| Task goal |
How many lines in these records hold the string "wrap"? Reply with the number alone.

◆ ◆ ◆ ◆

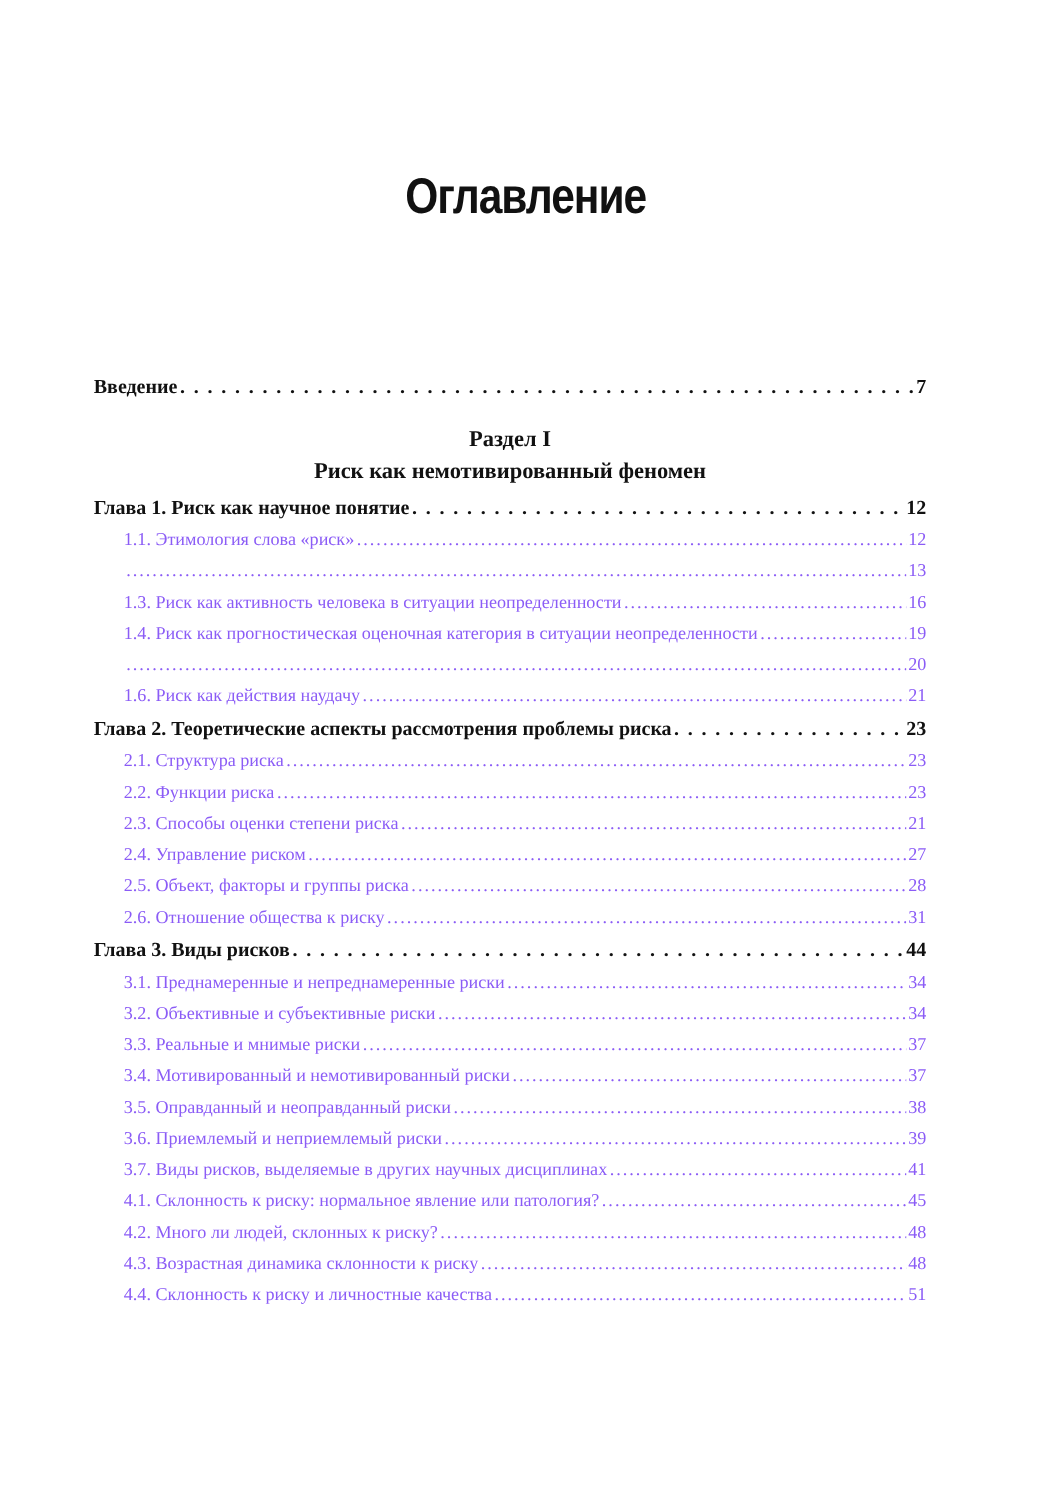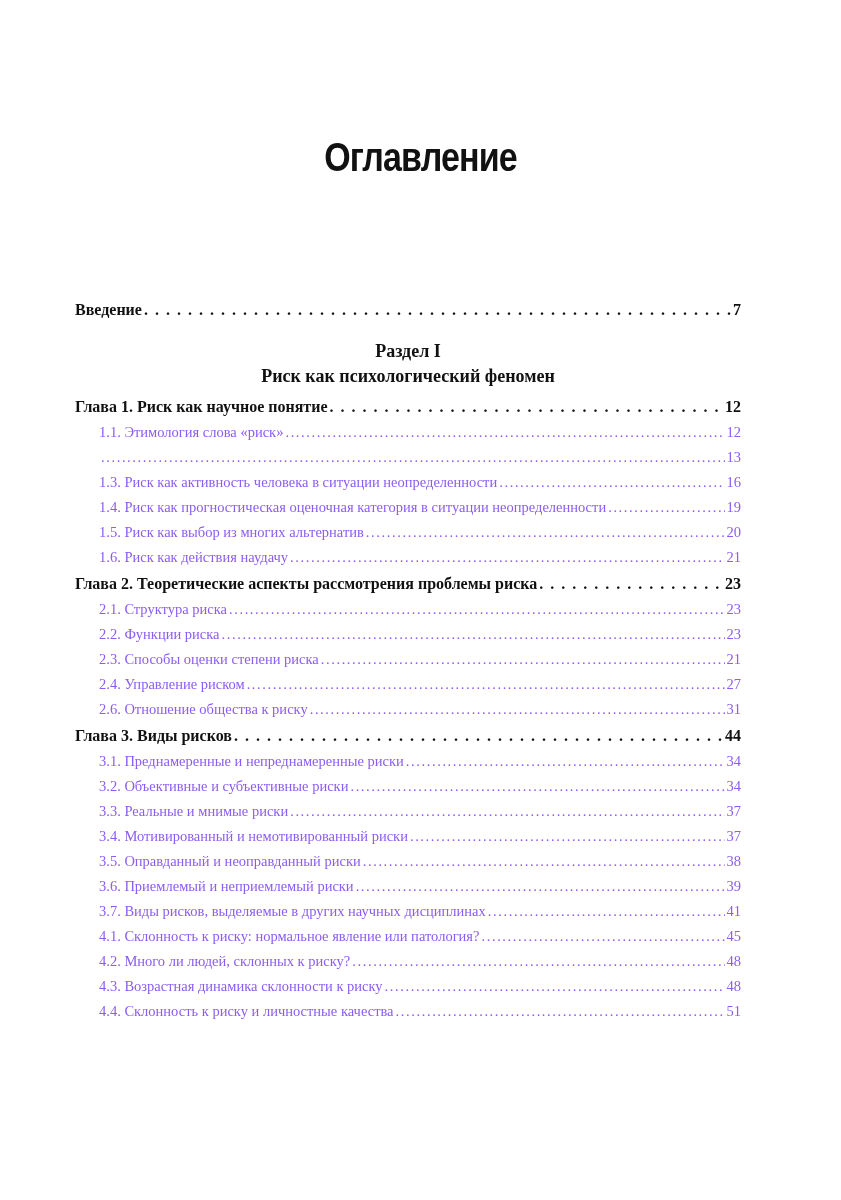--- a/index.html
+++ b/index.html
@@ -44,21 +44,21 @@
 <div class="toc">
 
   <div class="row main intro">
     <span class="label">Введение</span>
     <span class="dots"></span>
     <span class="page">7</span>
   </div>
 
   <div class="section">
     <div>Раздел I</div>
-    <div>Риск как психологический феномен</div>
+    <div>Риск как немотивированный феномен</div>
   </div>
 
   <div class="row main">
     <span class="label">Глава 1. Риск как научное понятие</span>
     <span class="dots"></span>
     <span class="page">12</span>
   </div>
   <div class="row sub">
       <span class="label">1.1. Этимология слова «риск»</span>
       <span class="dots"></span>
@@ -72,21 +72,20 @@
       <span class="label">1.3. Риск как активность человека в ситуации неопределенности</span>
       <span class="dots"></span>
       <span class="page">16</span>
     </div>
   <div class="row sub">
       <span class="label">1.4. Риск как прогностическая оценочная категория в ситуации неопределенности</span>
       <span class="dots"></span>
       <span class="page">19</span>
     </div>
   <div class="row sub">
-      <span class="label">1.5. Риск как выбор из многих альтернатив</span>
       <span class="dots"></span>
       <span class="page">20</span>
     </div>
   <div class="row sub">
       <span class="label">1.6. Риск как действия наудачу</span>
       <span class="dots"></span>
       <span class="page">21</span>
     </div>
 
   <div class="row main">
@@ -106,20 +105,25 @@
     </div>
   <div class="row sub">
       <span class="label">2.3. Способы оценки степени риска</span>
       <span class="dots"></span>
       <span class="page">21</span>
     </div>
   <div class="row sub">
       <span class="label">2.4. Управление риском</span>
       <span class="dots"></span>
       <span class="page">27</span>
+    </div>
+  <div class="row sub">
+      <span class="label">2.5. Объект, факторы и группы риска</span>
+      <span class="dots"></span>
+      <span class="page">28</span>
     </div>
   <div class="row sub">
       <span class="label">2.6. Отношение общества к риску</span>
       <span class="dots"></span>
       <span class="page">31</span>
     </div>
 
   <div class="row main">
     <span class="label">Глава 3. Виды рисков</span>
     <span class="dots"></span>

◆ ◆ ◆ ◆

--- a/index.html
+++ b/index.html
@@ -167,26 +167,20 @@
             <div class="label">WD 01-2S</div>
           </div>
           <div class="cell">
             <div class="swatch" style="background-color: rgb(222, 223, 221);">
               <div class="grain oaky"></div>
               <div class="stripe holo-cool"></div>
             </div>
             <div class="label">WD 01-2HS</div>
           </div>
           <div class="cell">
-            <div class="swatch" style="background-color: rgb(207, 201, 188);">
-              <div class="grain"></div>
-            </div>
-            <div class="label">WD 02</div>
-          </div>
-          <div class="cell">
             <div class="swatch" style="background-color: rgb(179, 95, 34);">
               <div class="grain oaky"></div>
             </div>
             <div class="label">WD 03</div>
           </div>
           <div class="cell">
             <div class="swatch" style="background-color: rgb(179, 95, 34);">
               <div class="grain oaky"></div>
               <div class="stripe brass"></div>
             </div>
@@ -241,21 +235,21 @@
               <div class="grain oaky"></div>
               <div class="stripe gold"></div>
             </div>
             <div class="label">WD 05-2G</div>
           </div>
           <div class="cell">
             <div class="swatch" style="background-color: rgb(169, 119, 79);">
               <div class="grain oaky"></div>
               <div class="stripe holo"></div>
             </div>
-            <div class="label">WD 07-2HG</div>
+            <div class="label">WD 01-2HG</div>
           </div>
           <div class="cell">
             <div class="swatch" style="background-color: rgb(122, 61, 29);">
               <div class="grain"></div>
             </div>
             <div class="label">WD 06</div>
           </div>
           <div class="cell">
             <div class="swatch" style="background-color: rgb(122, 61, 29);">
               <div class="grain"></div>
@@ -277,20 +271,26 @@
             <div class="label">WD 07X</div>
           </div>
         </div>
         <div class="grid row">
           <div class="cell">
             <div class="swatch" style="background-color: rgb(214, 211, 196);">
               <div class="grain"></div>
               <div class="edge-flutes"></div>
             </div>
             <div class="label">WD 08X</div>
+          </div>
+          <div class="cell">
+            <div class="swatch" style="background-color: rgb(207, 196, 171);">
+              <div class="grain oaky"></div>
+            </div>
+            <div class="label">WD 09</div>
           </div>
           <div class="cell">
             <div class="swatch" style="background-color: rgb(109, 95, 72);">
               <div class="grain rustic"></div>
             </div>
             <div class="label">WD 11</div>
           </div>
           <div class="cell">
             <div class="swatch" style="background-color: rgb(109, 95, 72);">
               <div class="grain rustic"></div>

◆ ◆ ◆ ◆

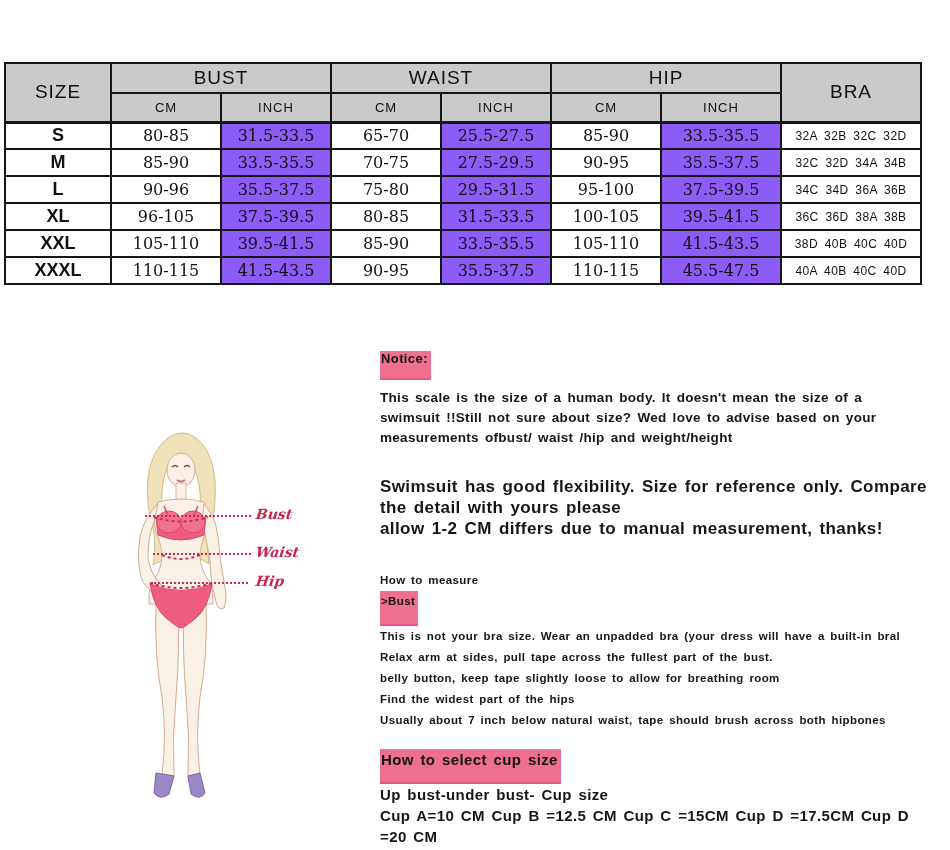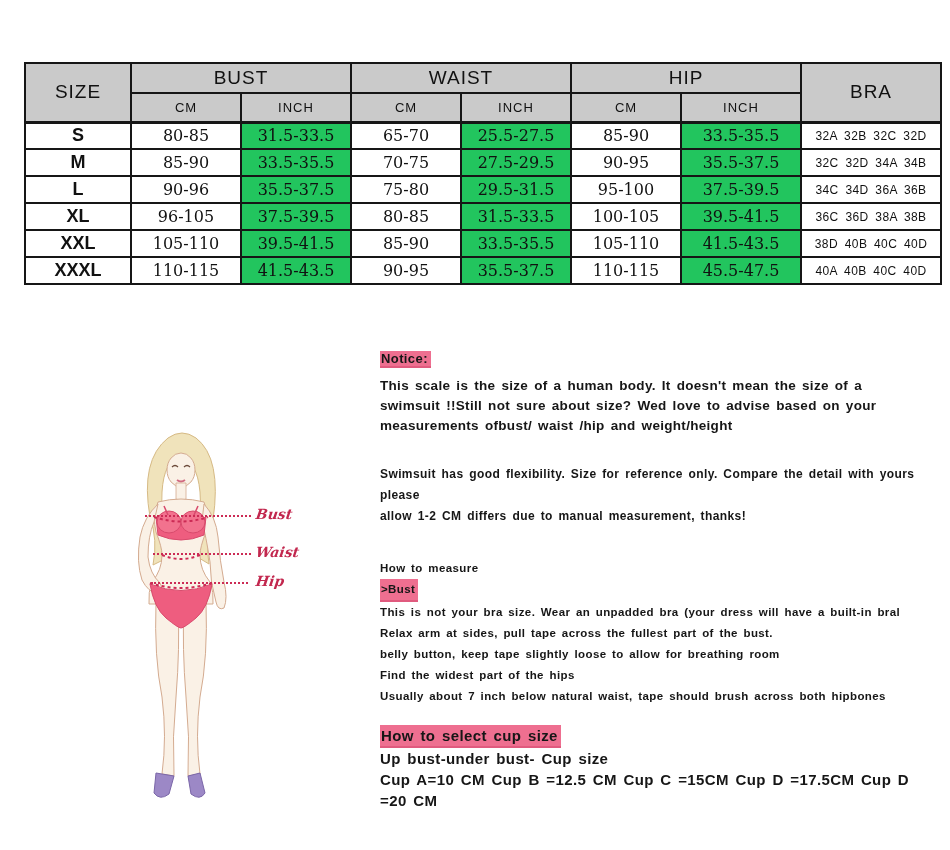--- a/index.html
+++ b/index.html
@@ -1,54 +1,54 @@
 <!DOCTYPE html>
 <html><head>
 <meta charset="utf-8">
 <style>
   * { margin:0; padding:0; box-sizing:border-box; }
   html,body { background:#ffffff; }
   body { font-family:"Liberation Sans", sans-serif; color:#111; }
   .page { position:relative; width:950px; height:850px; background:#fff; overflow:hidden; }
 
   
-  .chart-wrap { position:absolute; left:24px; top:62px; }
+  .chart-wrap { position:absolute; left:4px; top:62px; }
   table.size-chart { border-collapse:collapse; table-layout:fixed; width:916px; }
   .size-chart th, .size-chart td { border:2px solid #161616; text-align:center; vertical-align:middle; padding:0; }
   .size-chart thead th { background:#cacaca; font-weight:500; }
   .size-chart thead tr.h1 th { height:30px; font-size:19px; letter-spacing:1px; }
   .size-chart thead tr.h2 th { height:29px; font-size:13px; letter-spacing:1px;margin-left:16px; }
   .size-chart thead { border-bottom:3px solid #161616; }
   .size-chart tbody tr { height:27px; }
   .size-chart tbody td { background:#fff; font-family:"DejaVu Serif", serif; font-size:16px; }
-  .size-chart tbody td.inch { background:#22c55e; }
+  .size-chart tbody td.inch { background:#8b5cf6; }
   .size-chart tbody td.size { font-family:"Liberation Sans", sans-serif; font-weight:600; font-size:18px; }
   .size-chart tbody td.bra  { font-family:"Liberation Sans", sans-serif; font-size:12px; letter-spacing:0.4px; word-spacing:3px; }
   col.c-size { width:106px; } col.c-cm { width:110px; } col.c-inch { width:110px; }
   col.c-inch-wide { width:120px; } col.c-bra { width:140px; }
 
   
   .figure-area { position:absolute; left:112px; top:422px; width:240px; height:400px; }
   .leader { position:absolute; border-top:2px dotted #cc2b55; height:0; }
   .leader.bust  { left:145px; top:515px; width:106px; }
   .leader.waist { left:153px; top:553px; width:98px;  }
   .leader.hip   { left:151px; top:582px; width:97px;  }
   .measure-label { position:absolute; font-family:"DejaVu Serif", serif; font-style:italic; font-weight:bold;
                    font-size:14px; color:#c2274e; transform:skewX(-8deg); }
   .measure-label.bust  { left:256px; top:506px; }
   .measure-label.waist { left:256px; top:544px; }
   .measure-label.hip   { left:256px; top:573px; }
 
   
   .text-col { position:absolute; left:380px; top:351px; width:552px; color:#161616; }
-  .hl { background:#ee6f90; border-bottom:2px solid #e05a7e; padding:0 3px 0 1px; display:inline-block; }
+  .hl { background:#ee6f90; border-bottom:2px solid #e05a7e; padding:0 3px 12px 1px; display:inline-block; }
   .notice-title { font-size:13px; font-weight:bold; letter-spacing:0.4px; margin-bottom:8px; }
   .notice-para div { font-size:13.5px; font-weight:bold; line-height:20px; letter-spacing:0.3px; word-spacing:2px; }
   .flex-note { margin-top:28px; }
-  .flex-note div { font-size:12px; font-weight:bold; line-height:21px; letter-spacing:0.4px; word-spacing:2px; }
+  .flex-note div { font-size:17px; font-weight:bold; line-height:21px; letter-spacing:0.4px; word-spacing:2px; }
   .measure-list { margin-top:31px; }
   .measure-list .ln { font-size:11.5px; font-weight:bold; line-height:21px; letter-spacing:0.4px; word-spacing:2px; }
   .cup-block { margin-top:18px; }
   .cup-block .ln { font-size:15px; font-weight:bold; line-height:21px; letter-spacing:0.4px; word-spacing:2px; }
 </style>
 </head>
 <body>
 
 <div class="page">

◆ ◆ ◆ ◆

| Response to the task |
2